> WHAT THE TASK REQUIRES
The finished copy should match every record exactly and contain no pictures.

DATA FOR THIS TASK Block Start

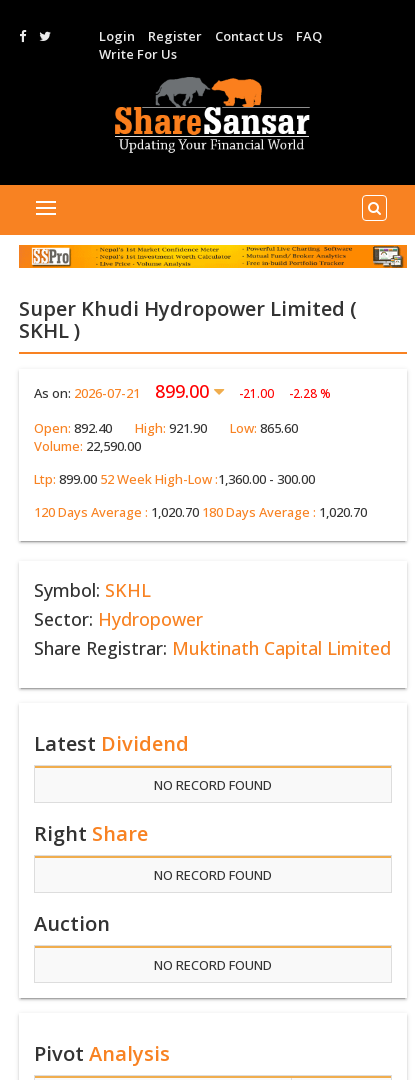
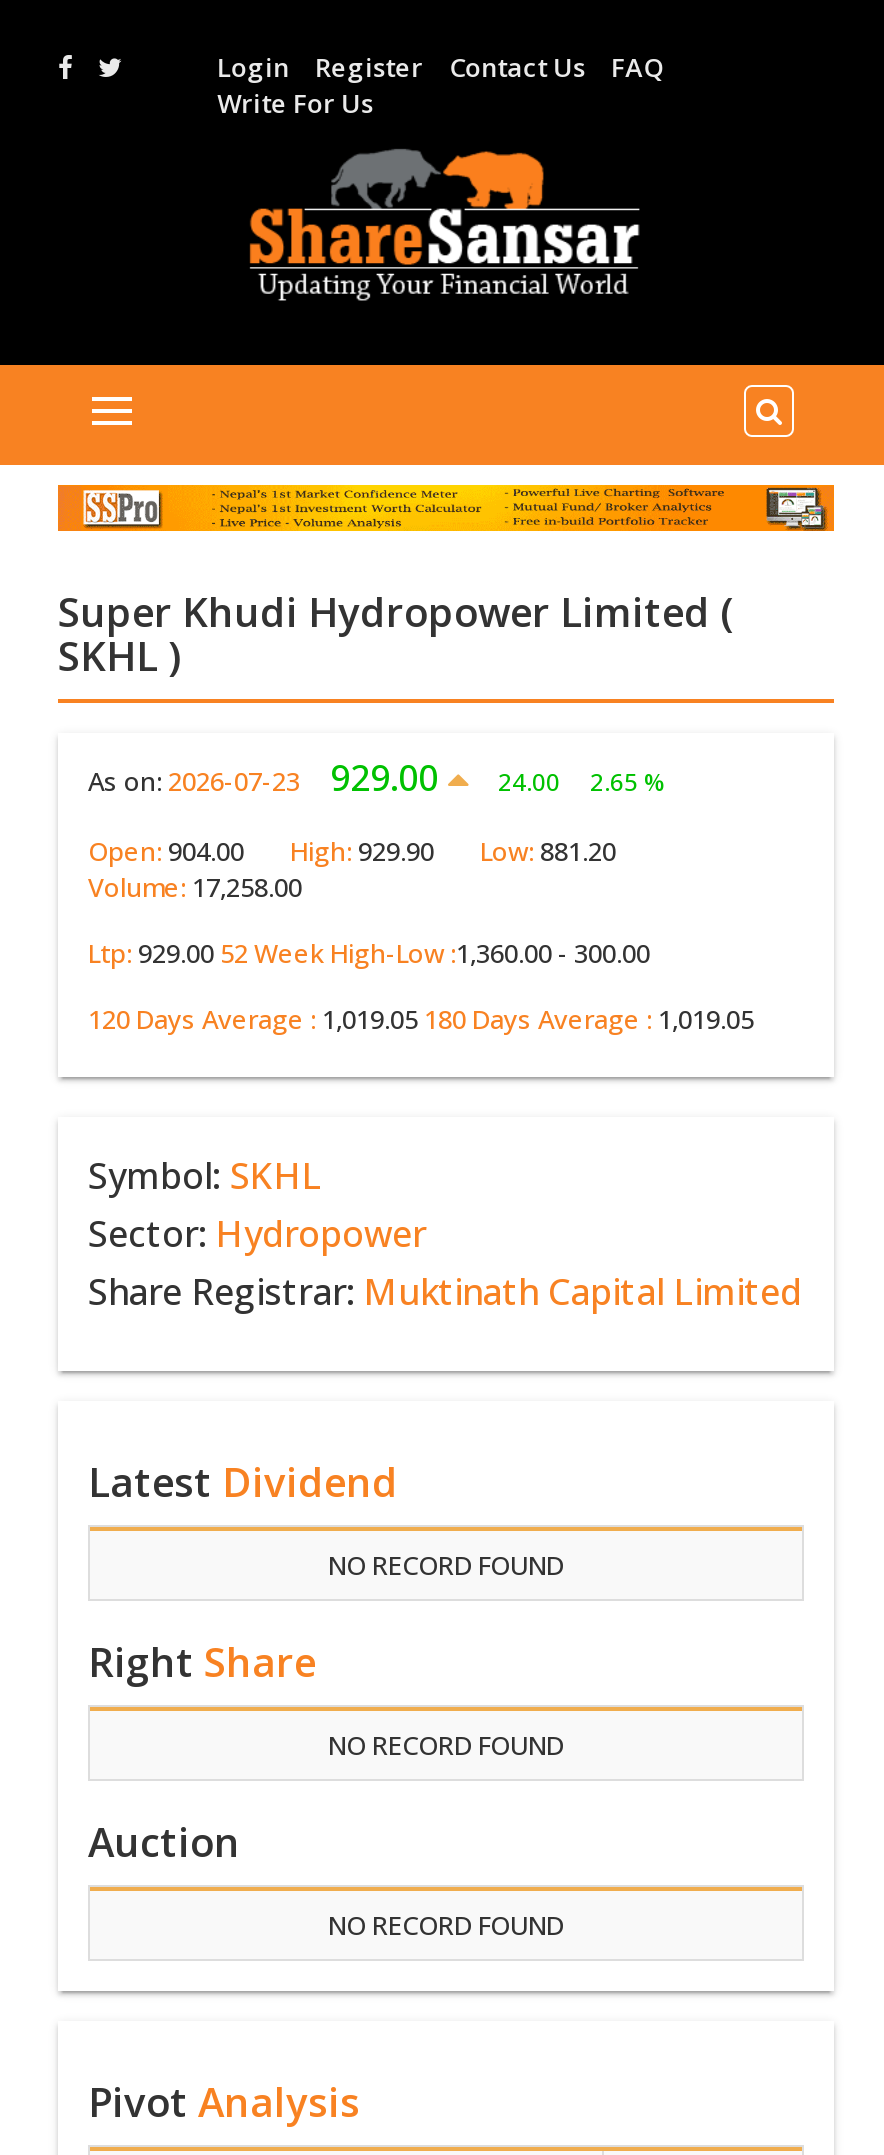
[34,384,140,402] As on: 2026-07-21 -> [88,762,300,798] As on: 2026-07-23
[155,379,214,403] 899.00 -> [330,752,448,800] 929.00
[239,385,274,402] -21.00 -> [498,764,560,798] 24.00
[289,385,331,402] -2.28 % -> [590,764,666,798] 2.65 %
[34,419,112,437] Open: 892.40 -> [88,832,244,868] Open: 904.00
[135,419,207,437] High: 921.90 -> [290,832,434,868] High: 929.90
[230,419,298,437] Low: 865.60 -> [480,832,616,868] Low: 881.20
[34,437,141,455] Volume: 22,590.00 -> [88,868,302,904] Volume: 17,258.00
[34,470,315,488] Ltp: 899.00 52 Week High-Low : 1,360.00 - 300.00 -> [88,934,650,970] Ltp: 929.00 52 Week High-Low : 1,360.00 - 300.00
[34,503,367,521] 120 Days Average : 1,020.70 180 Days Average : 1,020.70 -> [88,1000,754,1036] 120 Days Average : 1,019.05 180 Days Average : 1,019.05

DATA FOR THIS TASK Block End

> SOLUTION TO THIS EXERCISE
[34,384,140,402] As on: 2026-07-21 -> [88,762,300,798] As on: 2026-07-23
[155,379,214,403] 899.00 -> [330,752,448,800] 929.00
[239,385,274,402] -21.00 -> [498,764,560,798] 24.00
[289,385,331,402] -2.28 % -> [590,764,666,798] 2.65 %
[34,419,112,437] Open: 892.40 -> [88,832,244,868] Open: 904.00
[135,419,207,437] High: 921.90 -> [290,832,434,868] High: 929.90
[230,419,298,437] Low: 865.60 -> [480,832,616,868] Low: 881.20
[34,437,141,455] Volume: 22,590.00 -> [88,868,302,904] Volume: 17,258.00
[34,470,315,488] Ltp: 899.00 52 Week High-Low : 1,360.00 - 300.00 -> [88,934,650,970] Ltp: 929.00 52 Week High-Low : 1,360.00 - 300.00
[34,503,367,521] 120 Days Average : 1,020.70 180 Days Average : 1,020.70 -> [88,1000,754,1036] 120 Days Average : 1,019.05 180 Days Average : 1,019.05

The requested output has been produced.